Omniverse awarded $50M in suit against HovSat

Omniverse One World Television, a now-defunct streaming TV service, lost a copyright lawsuit filed by several major studios in late 2019 but it has finally chalked one in the win column.

Omniverse and its founder, Jason DeMeo, were awarded $50 million in damages following a default judgment rendered February 1 by a California court.

The judgment is the result of a suit Omniverse filed against HovSat over claims that the one-time private cable operator misled it. Omniverse said it believed HovSat held valid licenses and contracts with DirecTV that allowed for the national distribution of its pay-TV channels. The judgment against HovSat includes charges of negligent and fraudulent misrepresentation.

Amid mounting legal pressures from studios and programmers, Omniverse One World Television shut down operations in June 2019. Omniverse was hit with a $50 million judgement a few months later.
Amid mounting legal pressures from studios and programmers, Omniverse One World Television shut down operations in June 2019. Omniverse was hit with a $50 million judgement a few months later.

In prior interviews with Light Reading, Omniverse's DeMeo insisted he was led to believe that HovSat's purported agreement with DirecTV was good for an incredible length of 100 years. However, evidence of any HovSat contract held with DirecTV affixed with unfettered limitations regarding US distribution and delivery method, never materialized in court.

Before ceasing operations in June 2019, Omniverse, through a joint venture with HovSat, operated a streaming TV service with a number of third-party partners such as TikiLive, Flixon and Clikia that resold inexpensive streaming TV packages under their own brands.

The elusive head of HovSat

Omniverse and DeMeo were awarded the default judgment after HovSat was served in the eyes of the court, but failed to plead or otherwise defend against the suit. At last check, HovSat owner Shant Hovnanian was believed to be living in Armenia. Hovnanian is also on the hook for a $16 million US civil tax enforcement judgment stemming from a separate case.

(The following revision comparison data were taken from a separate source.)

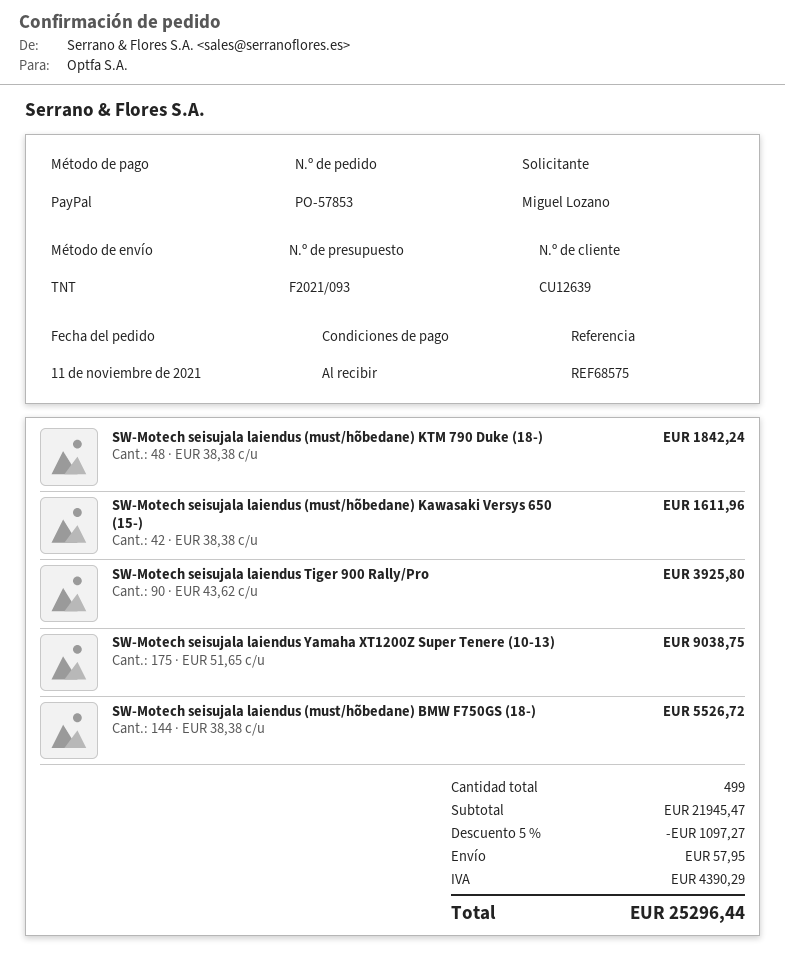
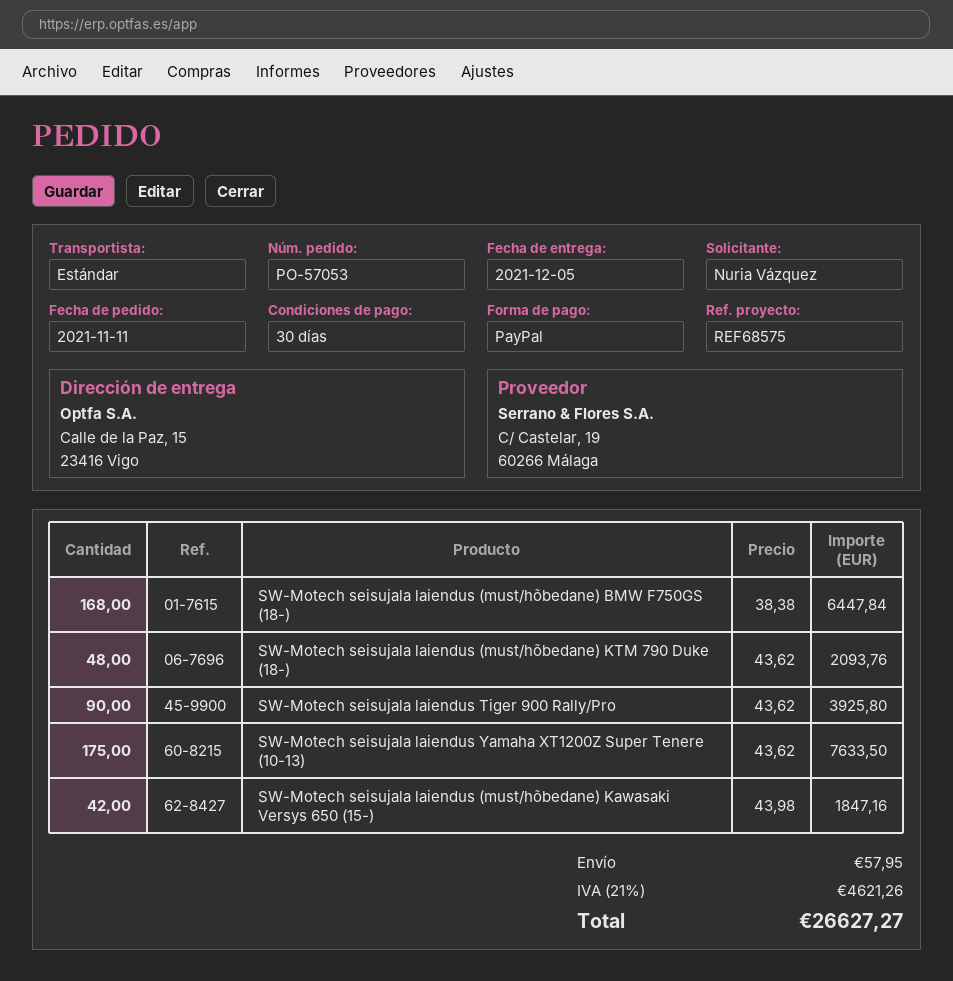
order number: PO-57853 -> PO-57053
payment terms: on receipt -> 30 days
ordered by: Miguel Lozano -> Nuria Vázquez
shipping method: TNT -> standard
SW-Motech seisujala laiendus (must/hõbedane) KTM 790 Duke (18-): 48 x 38.38 = 1842.24 -> 48 x 43.62 = 2093.76
SW-Motech seisujala laiendus (must/hõbedane) Kawasaki Versys 650 (15-): 42 x 38.38 = 1611.96 -> 42 x 43.98 = 1847.16
SW-Motech seisujala laiendus Yamaha XT1200Z Super Tenere (10-13): 175 x 51.65 = 9038.75 -> 175 x 43.62 = 7633.50
SW-Motech seisujala laiendus (must/hõbedane) BMW F750GS (18-): 144 x 38.38 = 5526.72 -> 168 x 38.38 = 6447.84
discount: 5% = 1097.27 -> none
tax: 4390.29 -> 4621.26
total: 25296.44 -> 26627.27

Shant Hovnanian has an unverified Twitter account that was activated in 2008. He hasn't tweeted anything since November 2012.  
(Source: Twitter)
Shant Hovnanian has an unverified Twitter account that was activated in 2008. He hasn't tweeted anything since November 2012.
(Source: Twitter)

Will Omniverse collect?

With Hovnanian nowhere to be found and HovSat now a non-entity, it would seem that Omniverse's chances of collecting any of the $50 million awarded by the court extremely remote. It's also not entirely clear if the default judgment against HovSat and the $50 million judgment rendered against Omniverse in November 2019 makes this whole situation a complete wash. We've asked the legal representation of Omniverse and DeMeo for comment.

Update: "Thank you for your interest in the case. But we are not free to discuss it at this time," a representative for Omniverse's legal team said via email.

The default judgment against comes almost a year after the court rejected Omniverse's original bid against HovSat over a procedural issue – the court said then it could not determine if HovSat had properly been served.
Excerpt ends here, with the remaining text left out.